- _What you have to do_
Starting at the line that contains "- Add this line", copy every line through the end of the listing below exactly, and copy nothing else.

- _Data records_
>>>

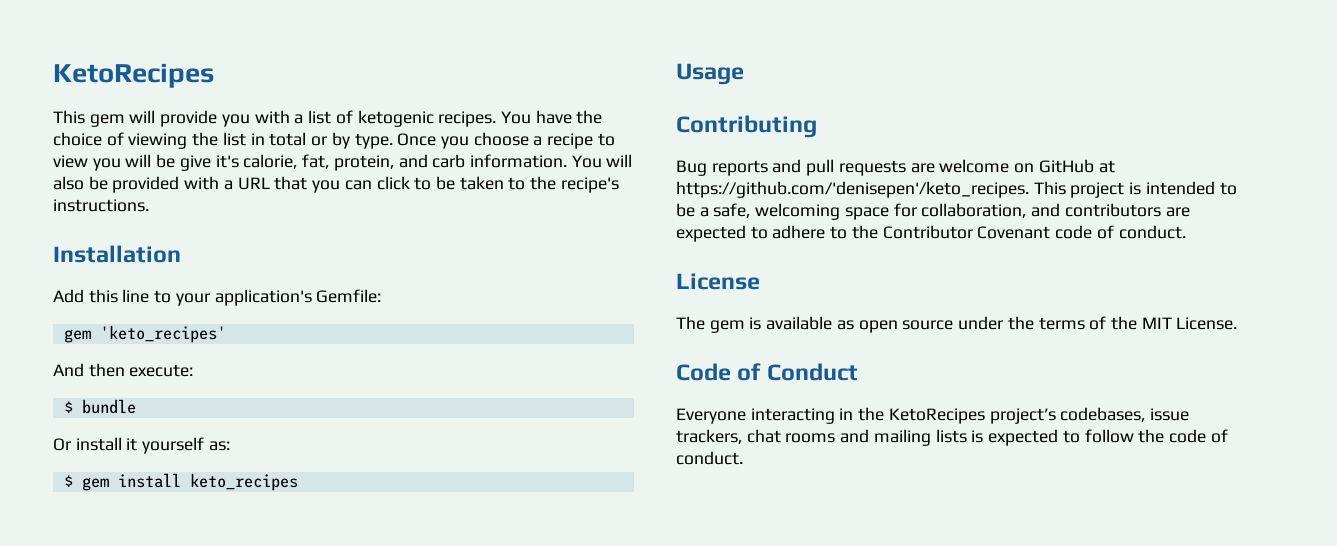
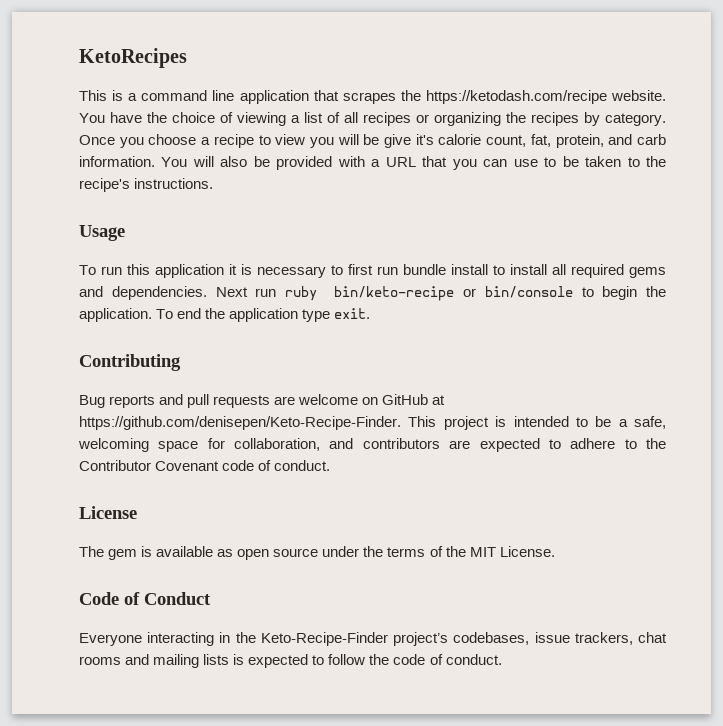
- This gem will provide you with a list of ketogenic recipes.
+ This is a command line application that scrapes the https://ketodash.com/recipe website.
- You have the choice of viewing the list in total or by type.
+ You have the choice of viewing a list of all recipes or organizing the recipes by category.
- Once you choose a recipe to view you will be give it's calorie, fat, protein, and carb information.
+ Once you choose a recipe to view you will be give it's calorie count, fat, protein, and carb information.
- You will also be provided with a URL that you can click to be taken to the recipe's instructions.
+ You will also be provided with a URL that you can use to be taken to the recipe's instructions.
- Installation
- Add this line to your application's Gemfile:
- gem 'keto_recipes'
- And then execute:
- $ bundle
- Or install it yourself as:
- $ gem install keto_recipes
  Usage
+ To run this application it is necessary to first run bundle install to install all required gems and dependencies. Next run ruby bin/keto-recipe or bin/console to begin the application. To end the application type exit.
- Bug reports and pull requests are welcome on GitHub at https://github.com/'denisepen'/keto_recipes. This project is intended to be a safe, welcoming space for collaboration, and contributors are expected to adhere to the Contributor Covenant code of conduct.
+ Bug reports and pull requests are welcome on GitHub at https://github.com/denisepen/Keto-Recipe-Finder. This project is intended to be a safe, welcoming space for collaboration, and contributors are expected to adhere to the Contributor Covenant code of conduct.
- Everyone interacting in the KetoRecipes project’s codebases, issue trackers, chat rooms and mailing lists is expected to follow the code of conduct.
+ Everyone interacting in the Keto-Recipe-Finder project’s codebases, issue trackers, chat rooms and mailing lists is expected to follow the code of conduct.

<<<

- _Solution_
- Add this line to your application's Gemfile:
- gem 'keto_recipes'
- And then execute:
- $ bundle
- Or install it yourself as:
- $ gem install keto_recipes
  Usage
+ To run this application it is necessary to first run bundle install to install all required gems and dependencies. Next run ruby bin/keto-recipe or bin/console to begin the application. To end the application type exit.
- Bug reports and pull requests are welcome on GitHub at https://github.com/'denisepen'/keto_recipes. This project is intended to be a safe, welcoming space for collaboration, and contributors are expected to adhere to the Contributor Covenant code of conduct.
+ Bug reports and pull requests are welcome on GitHub at https://github.com/denisepen/Keto-Recipe-Finder. This project is intended to be a safe, welcoming space for collaboration, and contributors are expected to adhere to the Contributor Covenant code of conduct.
- Everyone interacting in the KetoRecipes project’s codebases, issue trackers, chat rooms and mailing lists is expected to follow the code of conduct.
+ Everyone interacting in the Keto-Recipe-Finder project’s codebases, issue trackers, chat rooms and mailing lists is expected to follow the code of conduct.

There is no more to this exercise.